Джисон кивнул. Он не мог представить себя одного в пустой квартире. Не сейчас.

В машине Сынмина они молчали. Джисон смотрел в окно на мелькающие огни. Он чувствовал тепло руки Минхо, лежащей на сиденье между ними. Их мизинцы снова касались. На этот раз Джисон не отдернул руку. Он накрыл мизинец Минхо своим.

Минхо вздрогнул, повернул голову. В темноте салона его глаза блестели. Он не убрал руку. Переплел пальцы с пальцами Джисона. Сильно. Крепко. Как якорь в только что пережитом шторме.

Дома Минхо молча помог Джисону снять куртку, принес воды. Он был бледен под повязкой, но держался.

– Ложись, – сказал он, когда они поднялись наверх. – Ты в шоке.

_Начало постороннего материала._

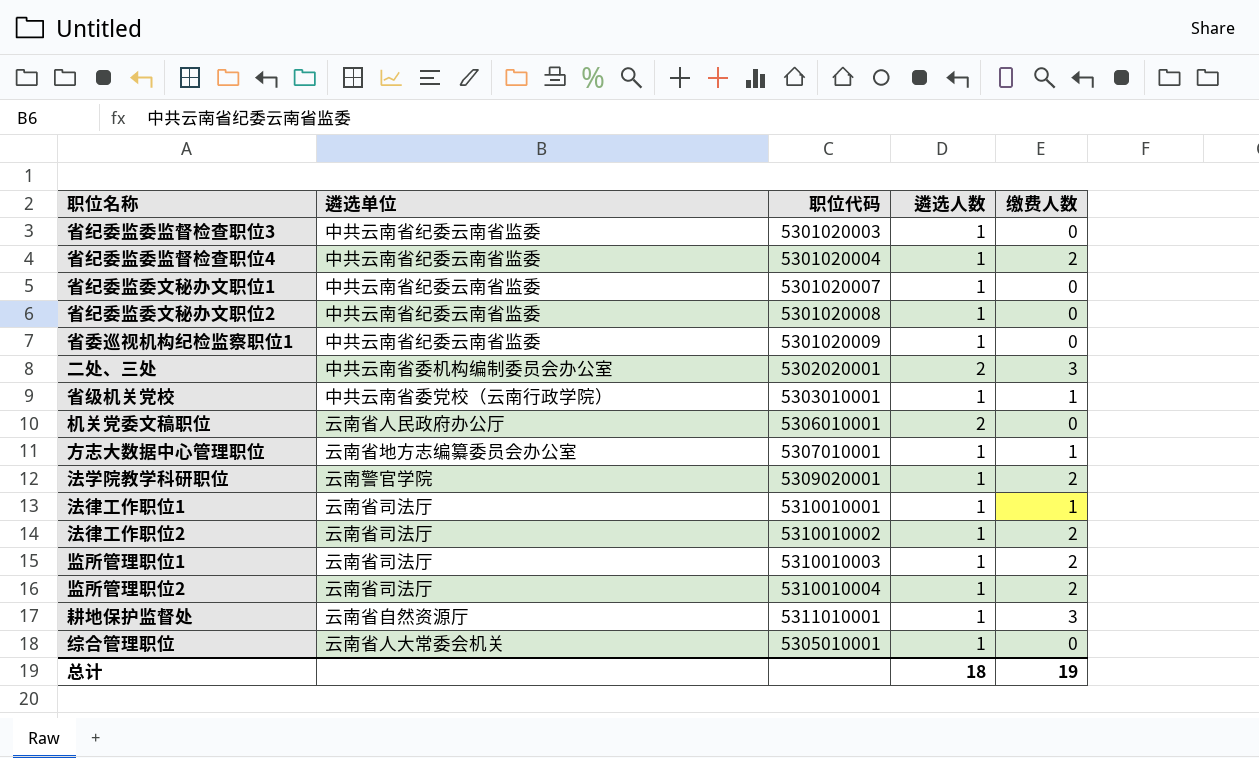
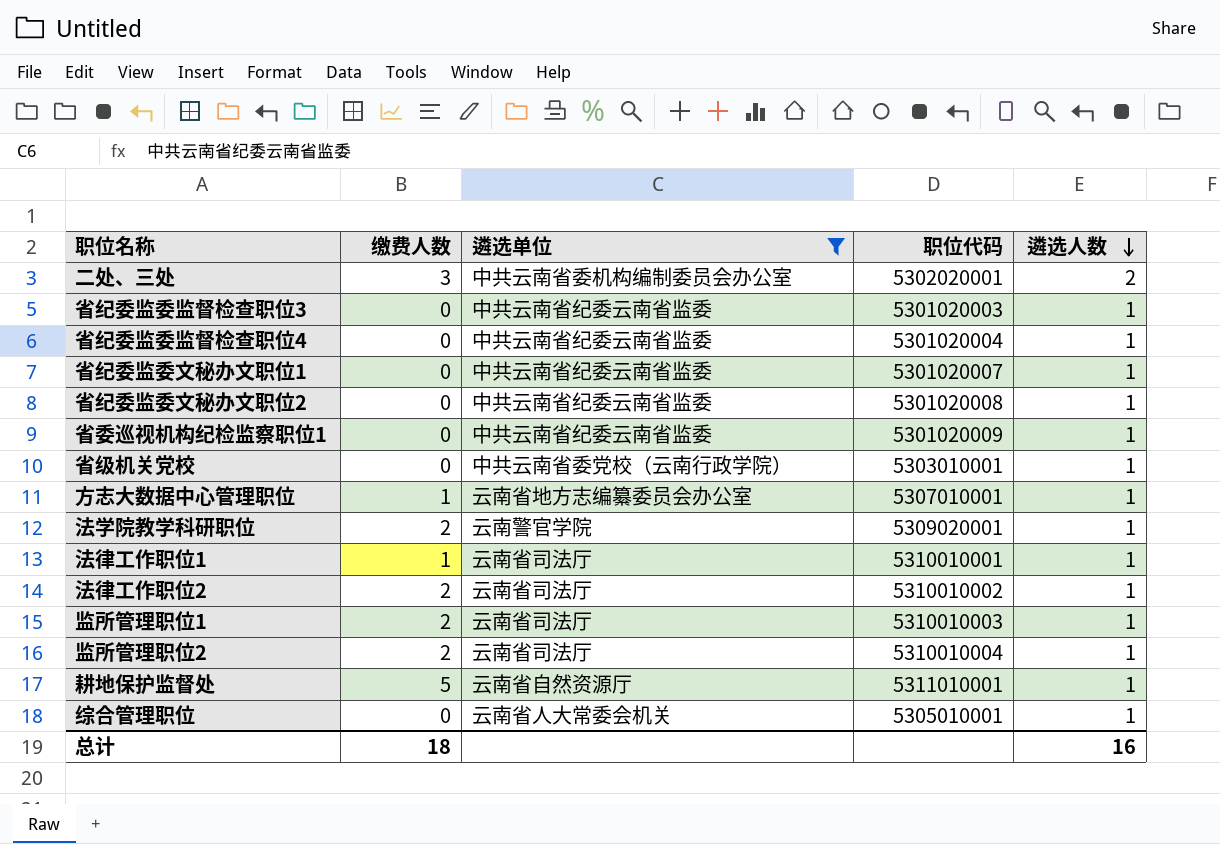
filter: none -> 遴选单位 != 云南省人民政府办公厅
row order: none -> 遴选人数 descending
column 缴费人数 | position: 5 -> 2
省纪委监委监督检查职位4 | 缴费人数: 2 -> 0
省级机关党校 | 缴费人数: 1 -> 0
耕地保护监督处 | 缴费人数: 3 -> 5
总计 | 缴费人数: 19 -> 18
总计 | 遴选人数: 18 -> 16

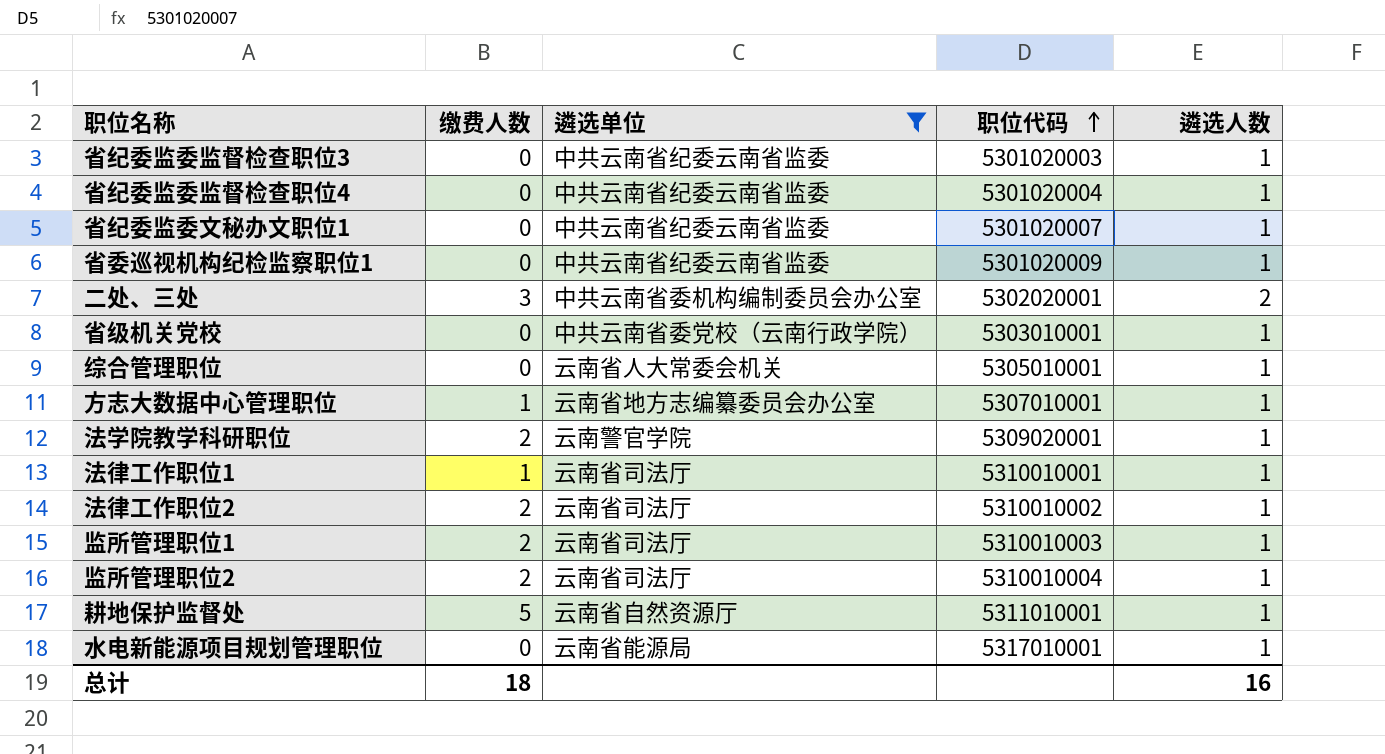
row order: 遴选人数 descending -> 职位代码 ascending
row 省纪委监委文秘办文职位2: 0 | 中共云南省纪委云南省监委 | 5301020008 | 1 -> none
row 水电新能源项目规划管理职位: none -> 0 | 云南省能源局 | 5317010001 | 1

– Твоя рука… – начал Джисон.

– Заживет. – Минхо махнул здоровой рукой. Он стоял в дверях комнаты Джисона. – Спи. Я рядом. В соседней комнате.

Джисон не двигался. Он смотрел на Минхо – на его усталое, но не сломленное лицо, на повязку, на глаза, в которых отражался его собственный испуг и благодарность.

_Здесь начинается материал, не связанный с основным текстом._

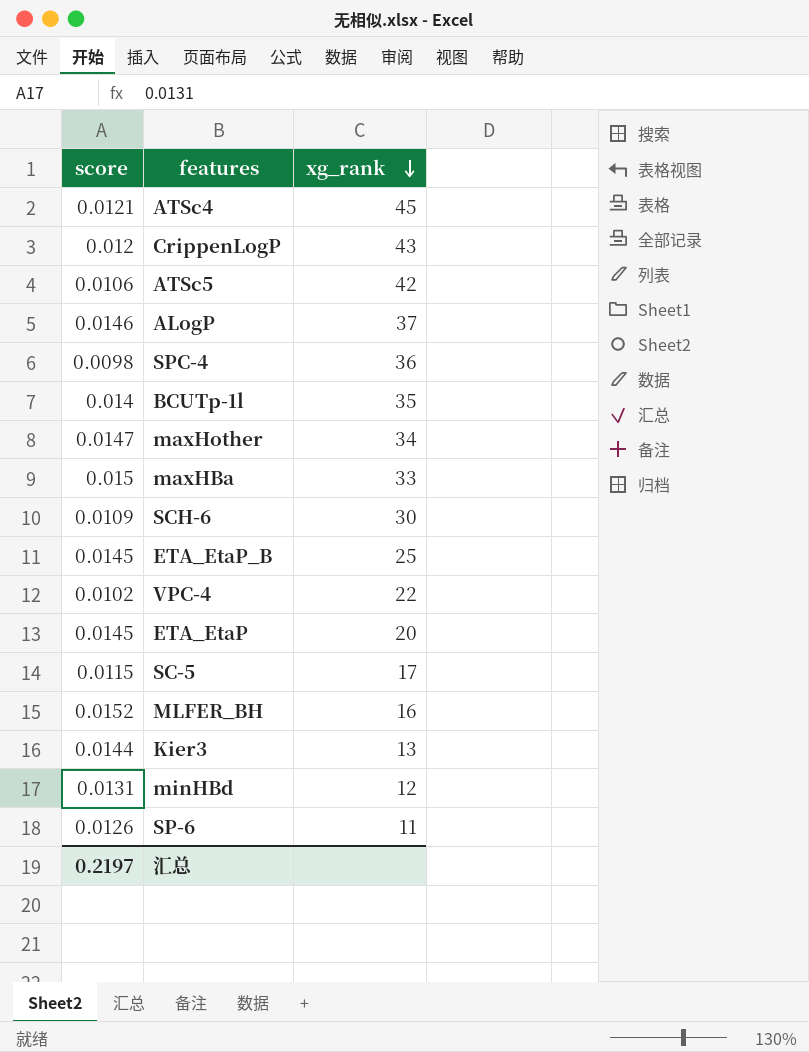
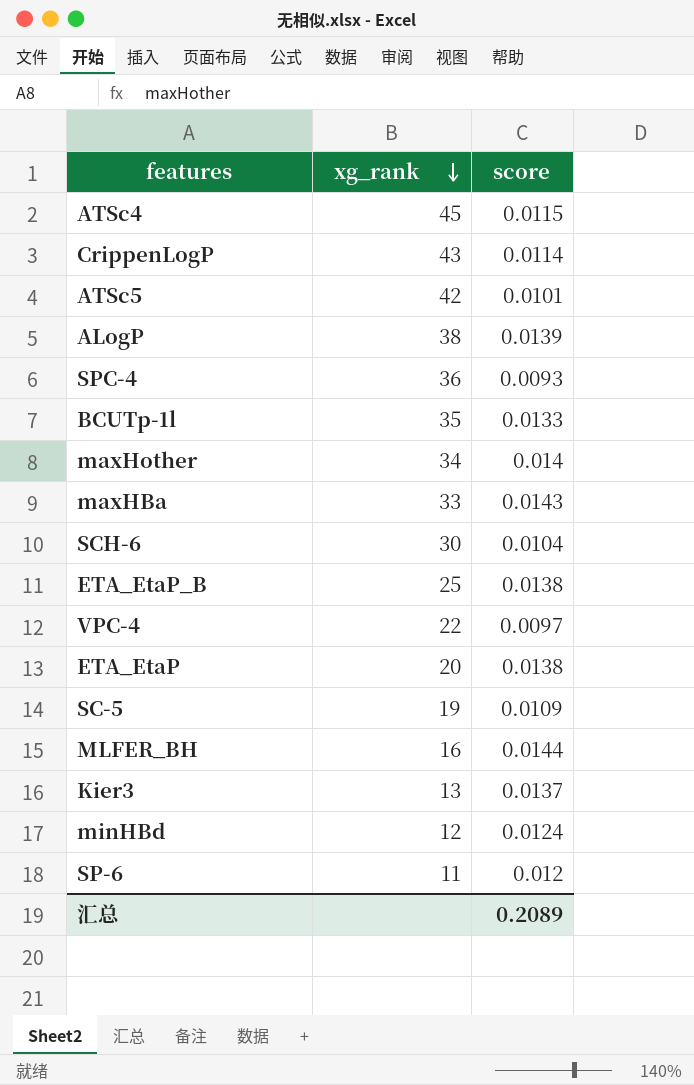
column score | position: 1 -> 3
ATSc4 | score: 0.0121 -> 0.0115
CrippenLogP | score: 0.012 -> 0.0114
ATSc5 | score: 0.0106 -> 0.0101
ALogP | xg_rank: 37 -> 38
ALogP | score: 0.0146 -> 0.0139
SPC-4 | score: 0.0098 -> 0.0093
BCUTp-1l | score: 0.014 -> 0.0133
maxHother | score: 0.0147 -> 0.014
maxHBa | score: 0.015 -> 0.0143
SCH-6 | score: 0.0109 -> 0.0104
ETA_EtaP_B | score: 0.0145 -> 0.0138
VPC-4 | score: 0.0102 -> 0.0097
ETA_EtaP | score: 0.0145 -> 0.0138
SC-5 | xg_rank: 17 -> 19
SC-5 | score: 0.0115 -> 0.0109
MLFER_BH | score: 0.0152 -> 0.0144
Kier3 | score: 0.0144 -> 0.0137
minHBd | score: 0.0131 -> 0.0124
SP-6 | score: 0.0126 -> 0.012
汇总 | score: 0.2197 -> 0.2089

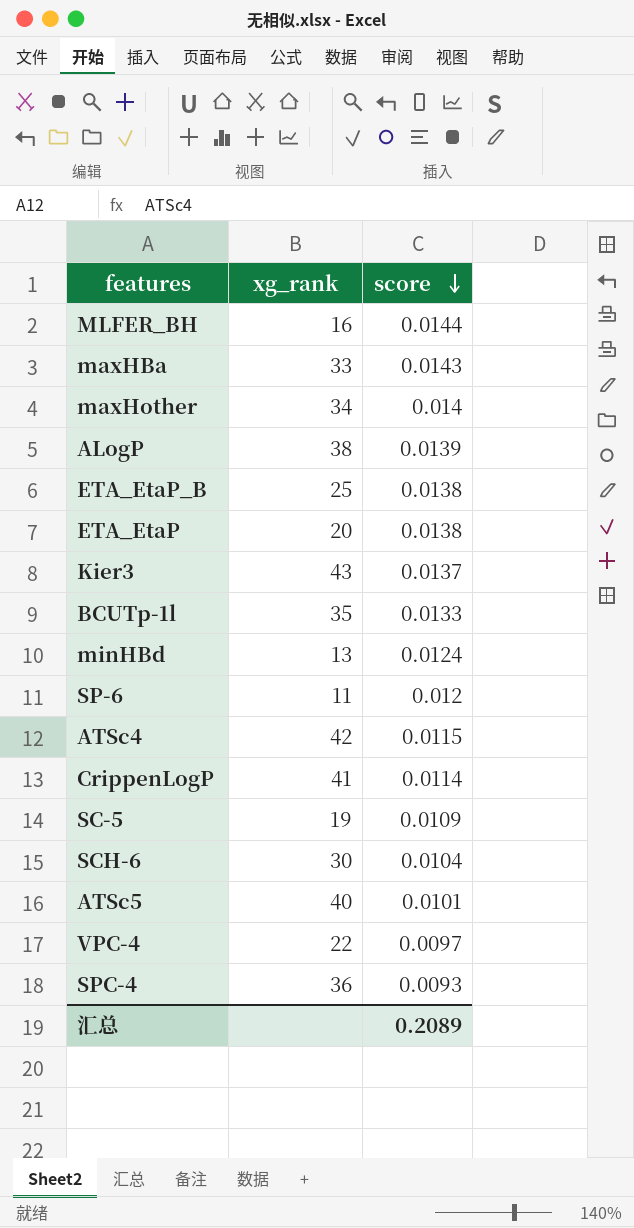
row order: xg_rank descending -> score descending
Kier3 | xg_rank: 13 -> 43
minHBd | xg_rank: 12 -> 13
ATSc4 | xg_rank: 45 -> 42
CrippenLogP | xg_rank: 43 -> 41
ATSc5 | xg_rank: 42 -> 40

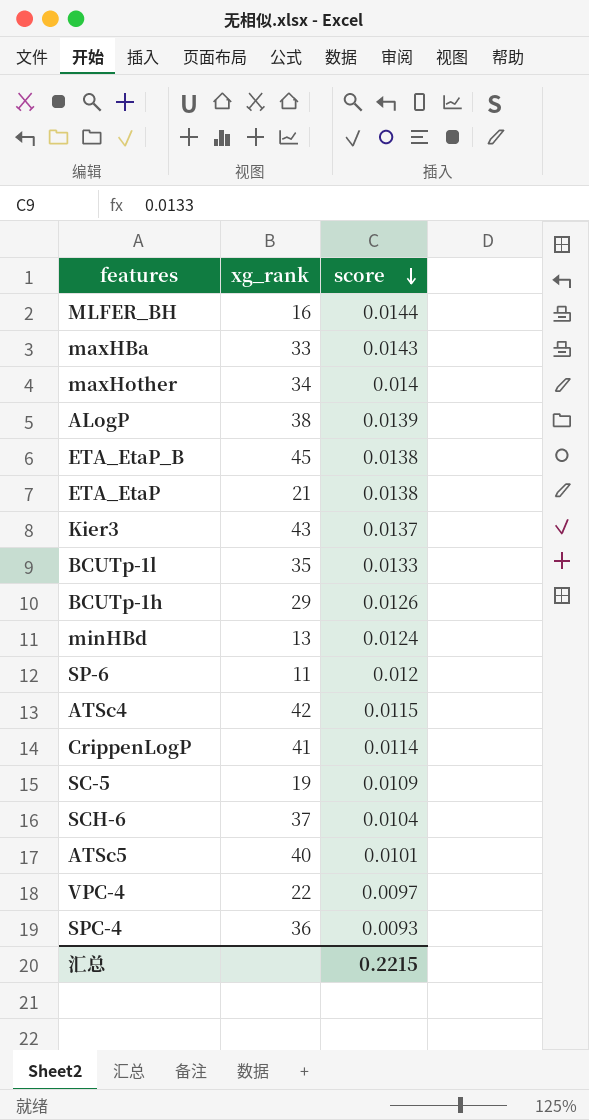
ETA_EtaP_B | xg_rank: 25 -> 45
ETA_EtaP | xg_rank: 20 -> 21
row BCUTp-1h: none -> 29 | 0.0126
SCH-6 | xg_rank: 30 -> 37
汇总 | score: 0.2089 -> 0.2215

– Минхо… – он сделал шаг вперед. Потом еще один. И обнял его. Крепко. Как Минхо обнял его в парке. Вложив в это объятие весь пережитый ужас, облегчение и немой вопрос: Почему? Зачем ты так рисковал?

Минхо замер на секунду. Потом его здоровая рука обвила Джисона, прижала к себе. Его подбородок уперся в макушку Джисона.

– Потому что ты мой, – прошептал он хрипло, так тихо, что слова почти потерялись в тишине. – Мой, чтобы защищать. От всех. Даже от тени в твоей голове.

Он не говорил "люблю". Но эти слова – "ты мой" – прозвучали громче любого признания. Они означали принадлежность. Ответственность. Железную решимость.

Джисон прижался к его груди, слушая бешеный стук сердца под повязкой. Холодок на лодыжке не шевелился. Ловцы молчали. Им нечего было ловить здесь, в этой комнате, где боль уступала место чему-то новому, хрупкому и невероятно сильному – чувству, что за него готовы убить. Или умереть.

Минхо не ушел в соседнюю комнату. Он остался, сидя на краю кровати Джисона, пока тот не уснул, держа его руку в своей здоровой ладони. Кровь на асфальте осталась в прошлом. Оставалось только тепло рук и тихий шепот обещания в темноте: "Никто больше не посмеет". Школа ждала. Но теперь Джисон знал – он не один. У него есть щит. Имя ему – Ли Минхо.